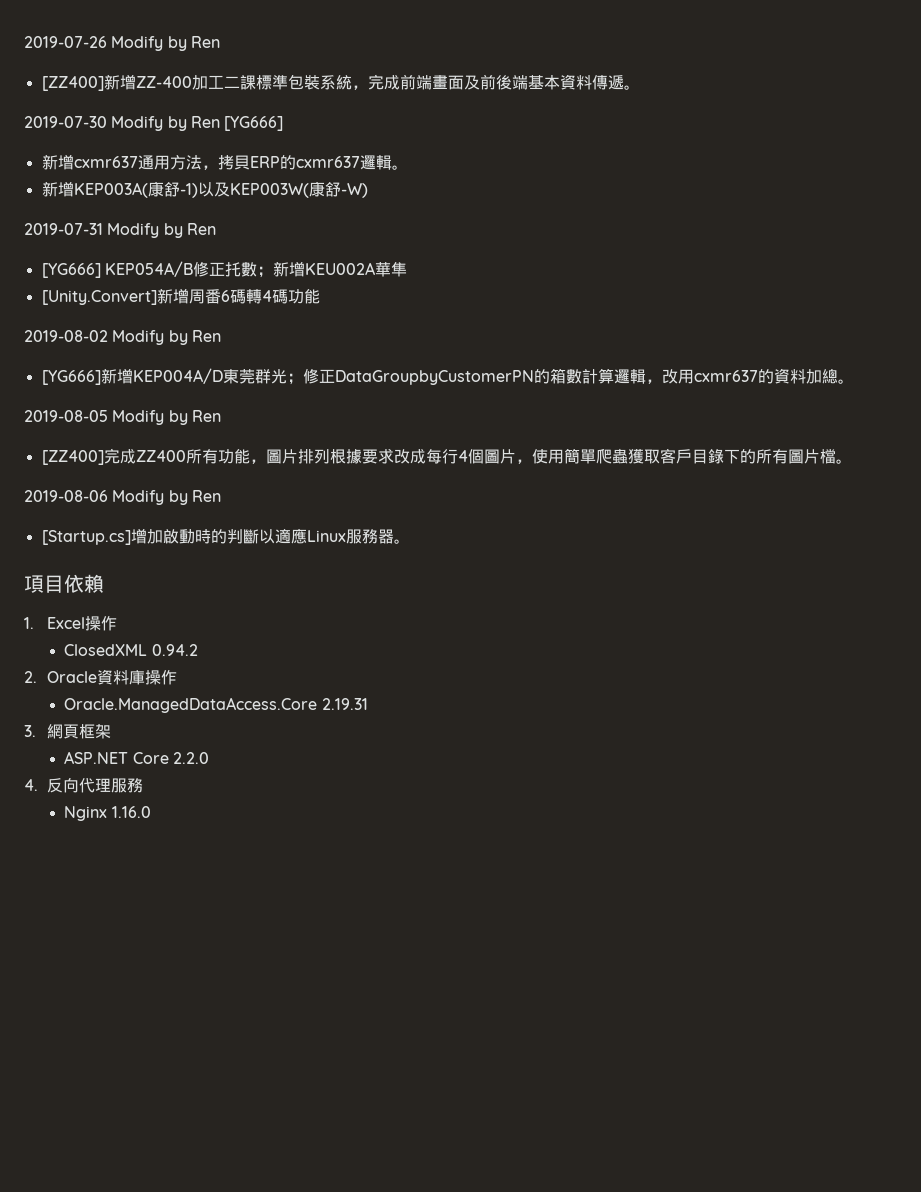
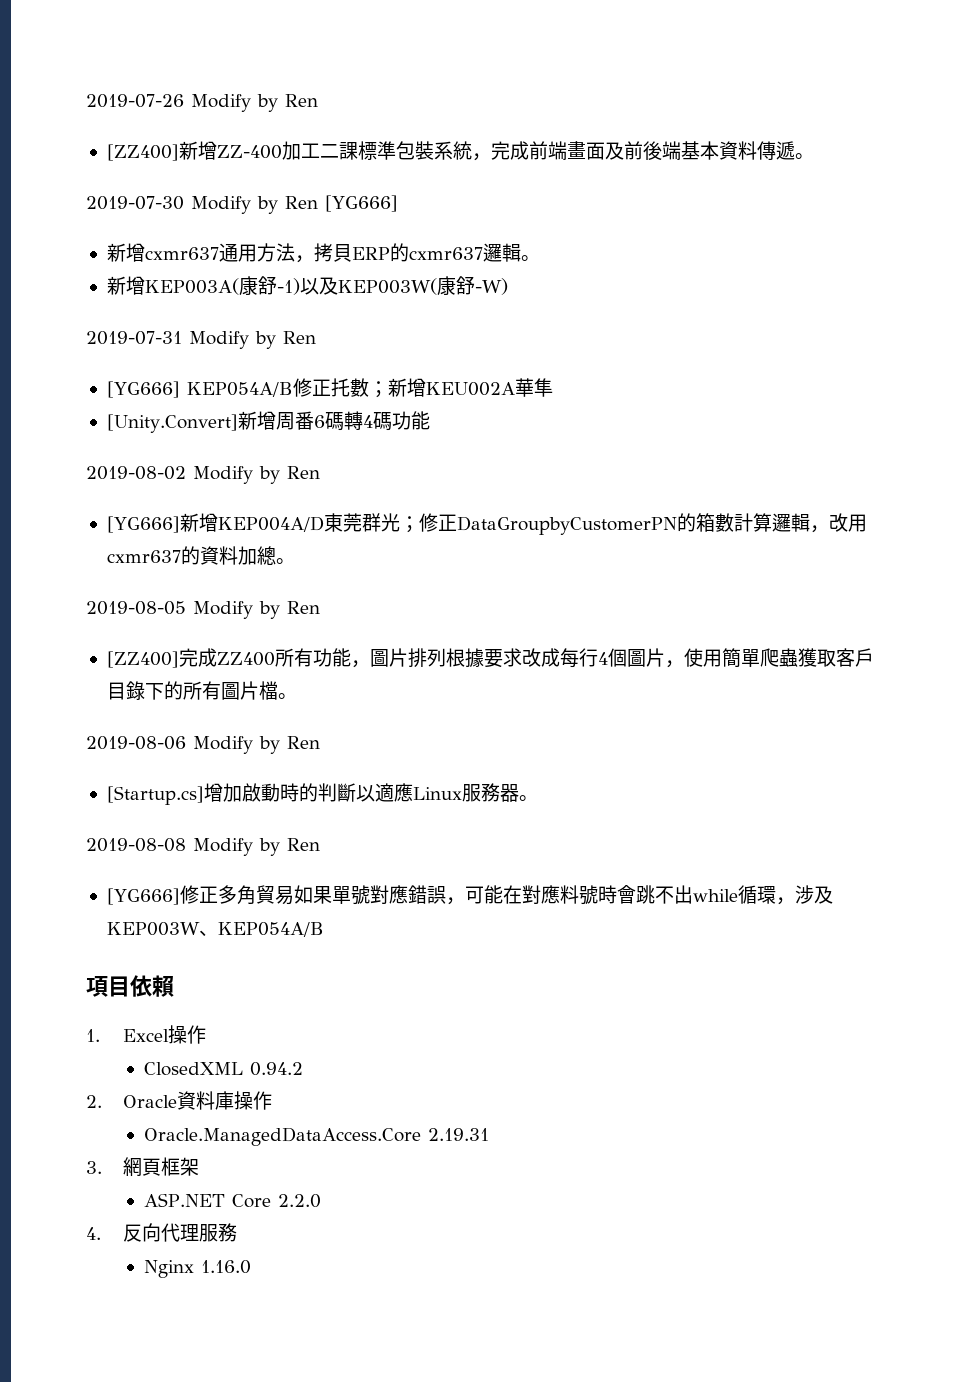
(410, 541) none -> [86,838,320,856] [106,885,833,905] [106,922,324,937] // 2019-08-08 Modify by Ren // [YG666]修正多角貿易如果單號對應錯誤，可能在對應料號時會跳不出while循環，涉及KEP003W、KEP054A/B

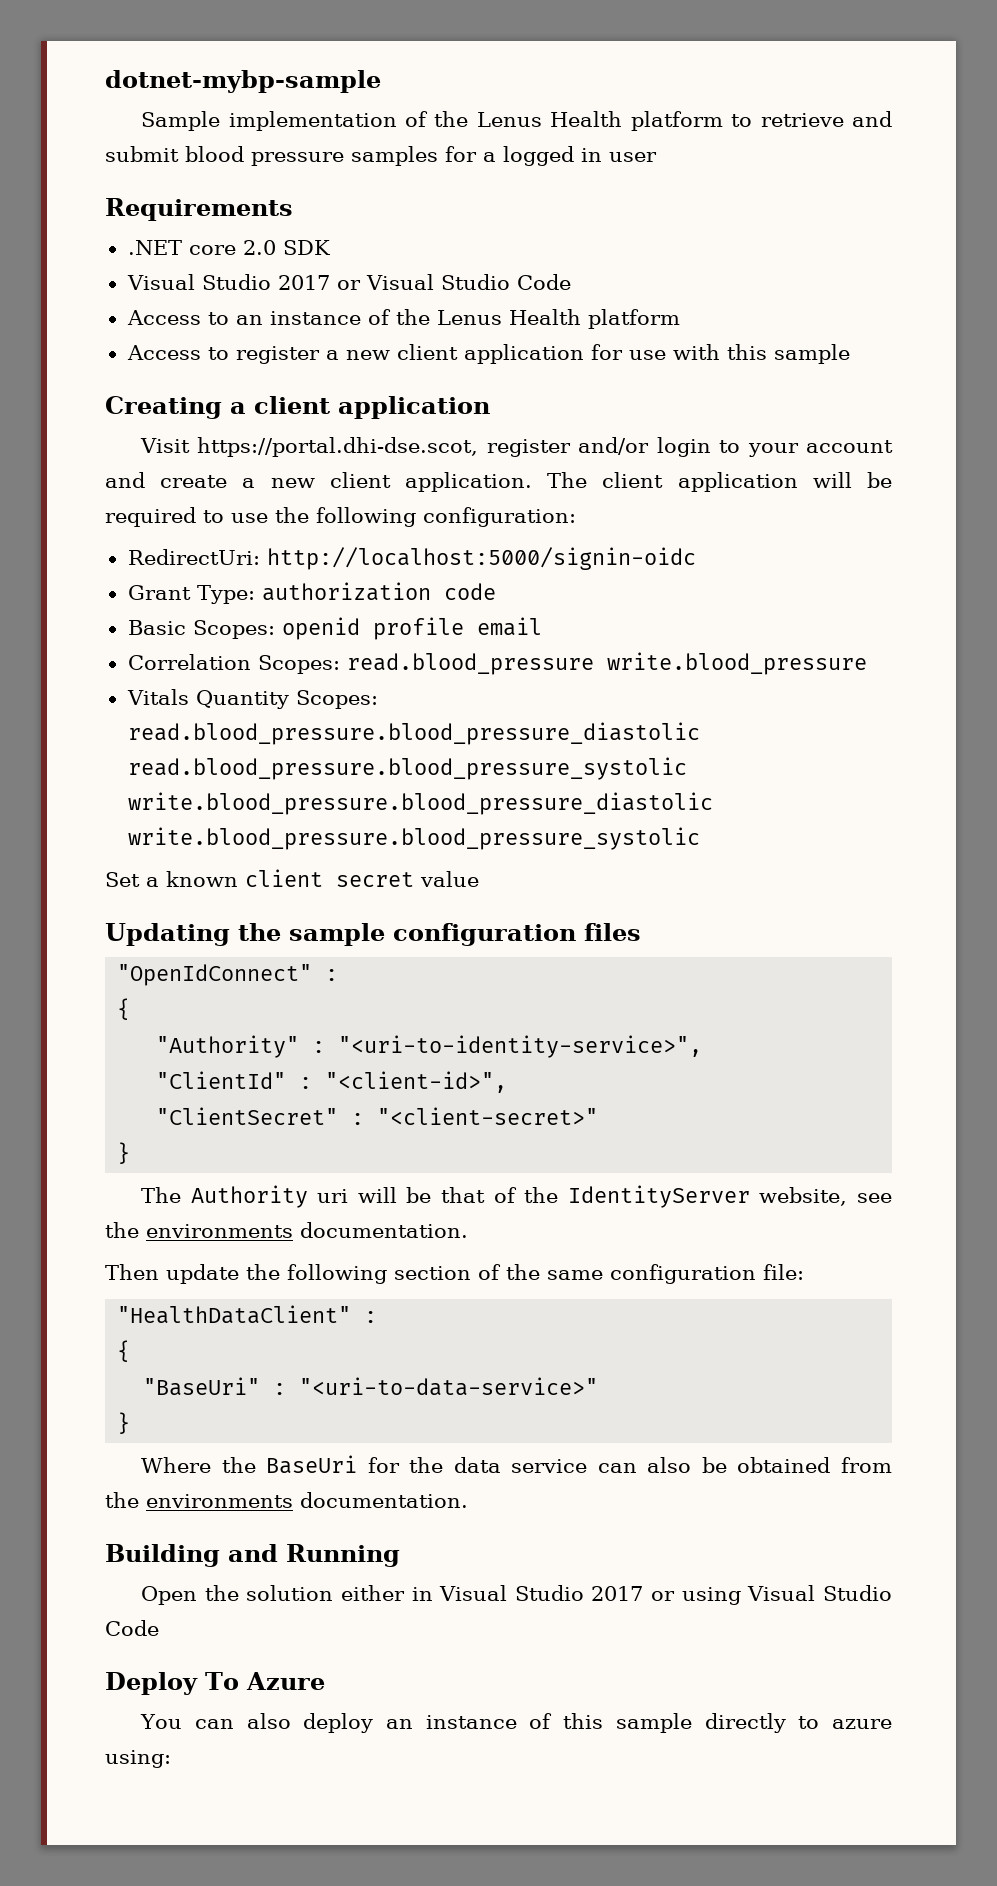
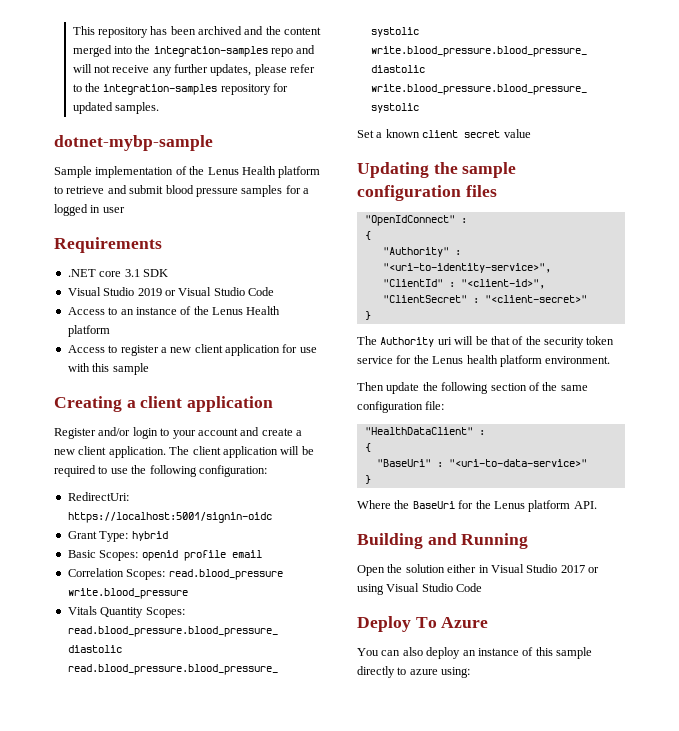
(105, 81) none -> [72,26,322,38] [72,45,316,57] [72,64,316,76] [72,83,289,95] [72,102,159,114] This repository has been archived and the content merged into the integration-samples repo and will not receive any further updates, please refer to the integration-samples repository for updated samples. //
[242,240,276,255] 2.0 -> [124,269,140,277] 3.1
[277,275,330,290] 2017 -> [137,288,162,296] 2019
[140,437,571,457] Visit https://portal.dhi-dse.scot, register -> [54,428,96,439] Register
[266,547,696,570] http://localhost:5000/signin-oidc -> [67,512,272,523] https://localhost:5001/signin-oidc
[261,582,496,601] authorization code -> [131,531,168,541] hybrid
[567,1185,892,1208] [105,1222,468,1238] IdentityServer website, see the environments documentation. -> [544,336,615,348] [357,355,611,367] security token service for the Lenus health platform environment.
[453,1457,892,1473] [105,1492,468,1508] data service can also be obtained from the environments documentation. -> [493,500,597,512] Lenus platform API.

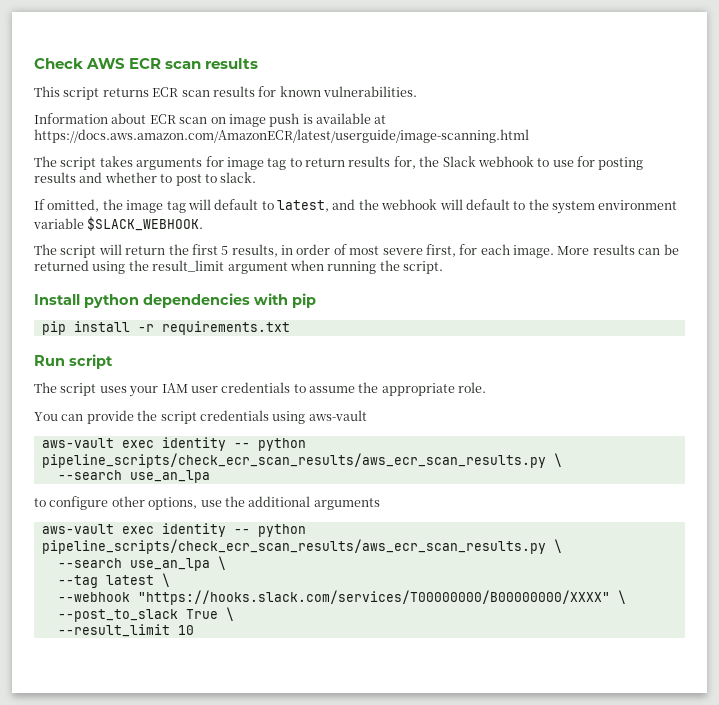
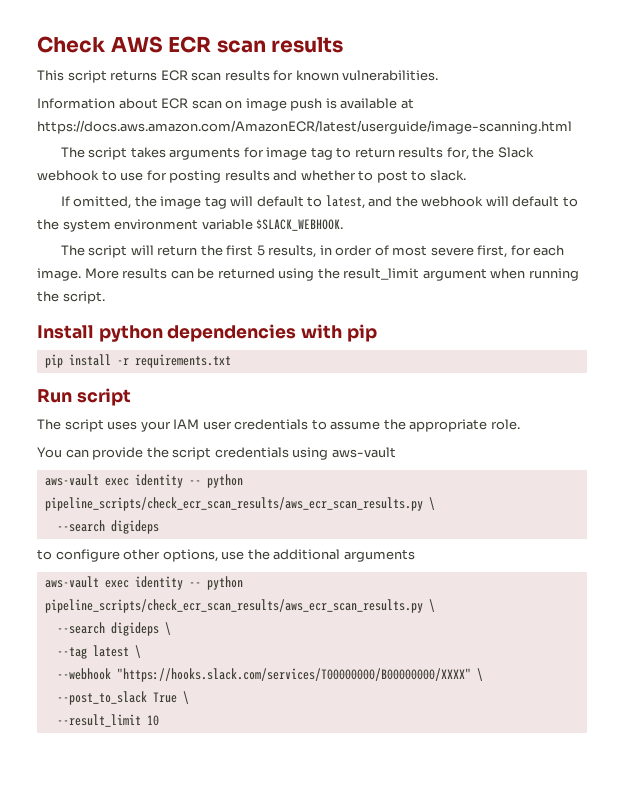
[129,470,210,483] use_an_lpa -> [110,520,159,534] digideps
[129,558,210,571] use_an_lpa -> [110,622,159,636] digideps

# # # # # # #

WORK ITEM: Tally the lines of the material that contain the word "Lenus" and say the number, nothing more.

ANSWER TO THE PROBLEM: 2